# Painted Mountain Corn



## siletz

We grew Painted Mountain corn for the first time this year. We chose it because it is open pollenated and short season, so would help us be more self-sufficient. It is a flour corn that can be dried and ground into cornmeal, fried in a skillet to make parched corn, or fed to our animals. Our question had been if it would be suitable for corn-on-the-cob as well. Well, we harvested a couple of ears yesterday, and thought I'd share our thoughts. We were pleasantly surprised to find that it wasn't too bad. It is not as sweet or tender as normal sweet corn, but we all finished our ear. Even the kids said they could eat this corn. I definitely wouldn't grow it if we just needed it as sweet corn, but as we were looking for a multi-purpose corn, we will definitely be growing it next year.

More info can be found at their website if you're interested: http://www.seedweneed.com/


----------



## Emerald

I grew up eating field corn... When it was ready Uncle would holler to Aunty and say get the water boiling and then we would pick and shuck as fast as we could and get it in the water and eat it up with fresh melting butter and salt and pepper.. it didn't get any better... but corn now a days is too soft mushy and sweet.. doesn't even taste like corn. Okay if I am standing in the field eating it raw but not my favorite.


----------



## Graebarde

Thanks for the insight. Field corns, atleast the old varieties, are generally good multipurpose corns. We used field corn instead of sweet for eating and never suffered for it. Sweet corn is good, but it is really a single purpose corn, much better to have something that is multiple use. And that goes for other things to raise besides corn. FB


----------



## lhalfcent

speaking of corn there is a guy and his wife who invented biodegradable yarn made from ....wait for it.... CORN! lol I kid you not!
check it out here. 
Home yarn ingeo corn fiber knit knitting crochet minnesota hand dyed


----------



## MichaelK

Hi Siletz

Question for you. Here are the environmental conditions around our retreat.

Elevation: 5000 feet at 34 degrees North, oak/pine woodland habitat.

Soil: Fine silty-loam (wind-blown leoss soil) 4-6 feet deep with 24-30 inches of topsoil.

Last spring frost May 31st, First autumn frost after November 1st. Winter lows in the teens. Summer highs in the 90s.

Precipitation: Annual rain 20 inches (long term average) with 95% of it between November and May. Little or no rain at all in the growing season.

My personal observations is that there is soil moisture at the surface till about June 1'st, with grass under the trees going completely dead by July 1st.

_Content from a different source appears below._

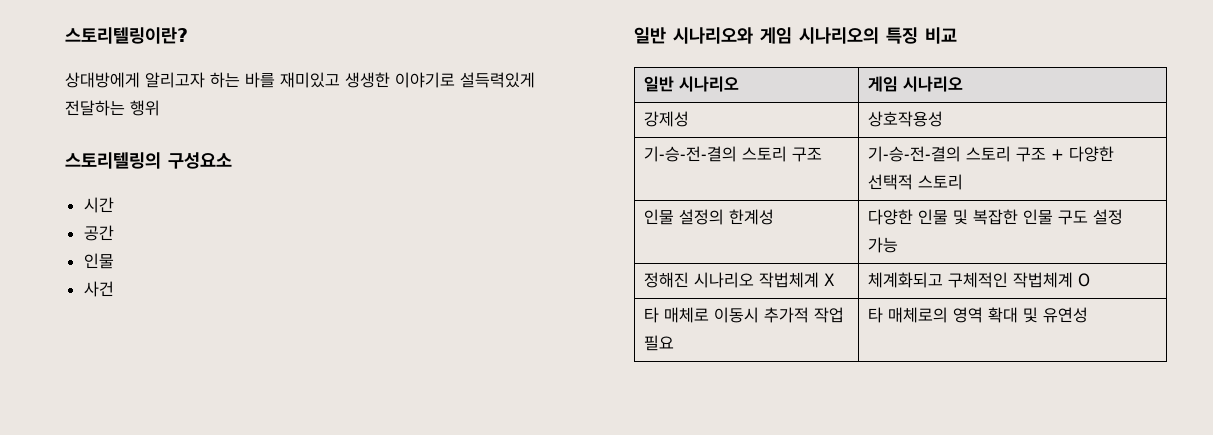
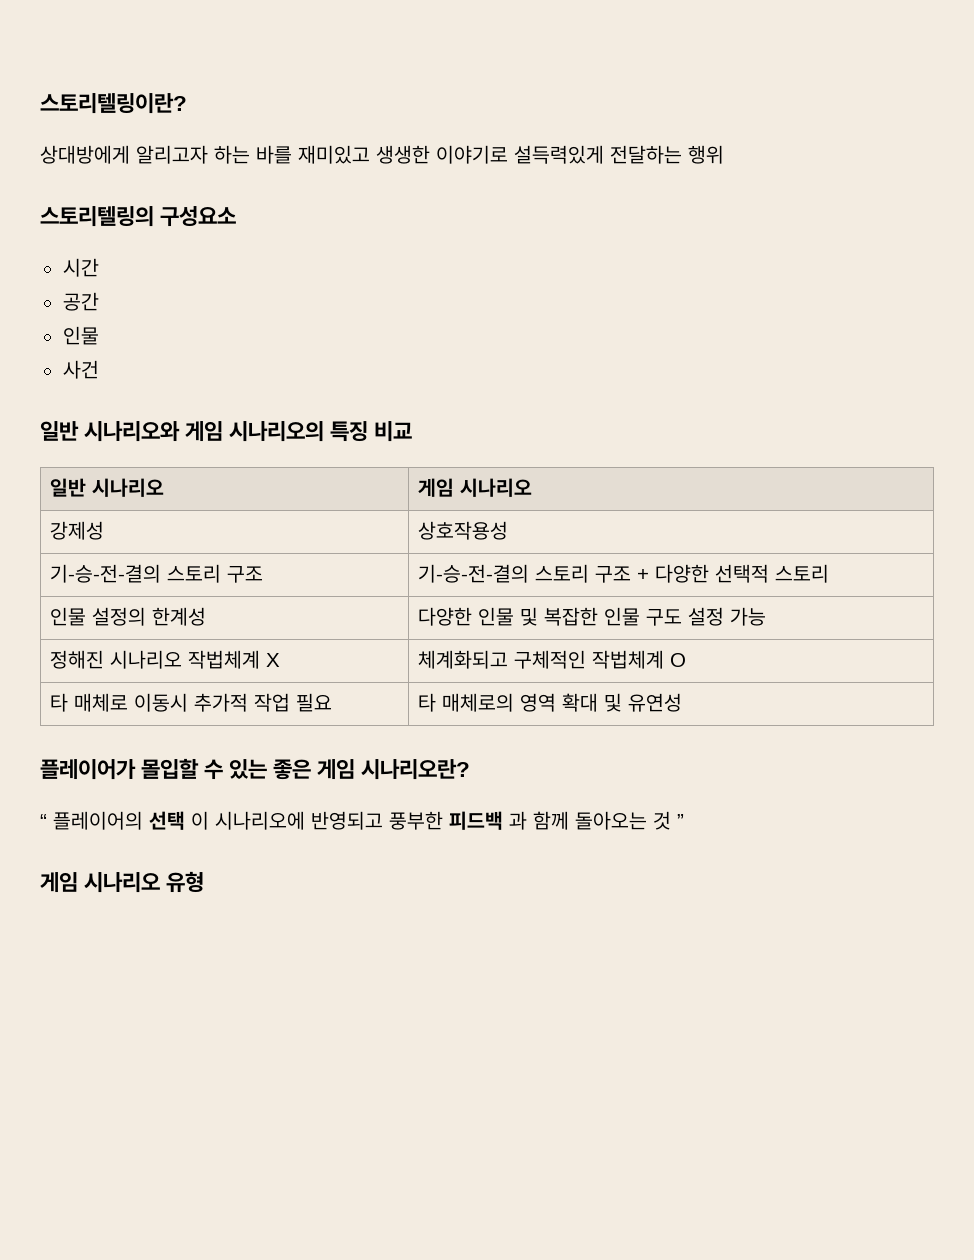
+ 플레이어가 몰입할 수 있는 좋은 게임 시나리오란?
+ “ 플레이어의 선택 이 시나리오에 반영되고 풍부한 피드백 과 함께 돌아오는 것 ”
+ 게임 시나리오 유형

With growing conditions like that do you think that painted mountain would give a crop without irrigation?


----------



## Graebarde

MichaelK said:


> Hi Siletz
> 
> Question for you. Here are the environmental conditions around our retreat.
> 
> Elevation: 5000 feet at 34 degrees North, oak/pine woodland habitat.
> 
> Soil: Fine silty-loam (wind-blown leoss soil) 4-6 feet deep with 24-30 inches of topsoil.
> 
> Last spring frost May 31st, First autumn frost after November 1st. Winter lows in the teens. Summer highs in the 90s.
> 
> Precipitation: Annual rain 20 inches (long term average) with 95% of it between November and May. Little or no rain at all in the growing season.
> 
> My personal observations is that there is soil moisture at the surface till about June 1'st, with grass under the trees going completely dead by July 1st.
> 
> With growing conditions like that do you think that painted mountain would give a crop without irrigation?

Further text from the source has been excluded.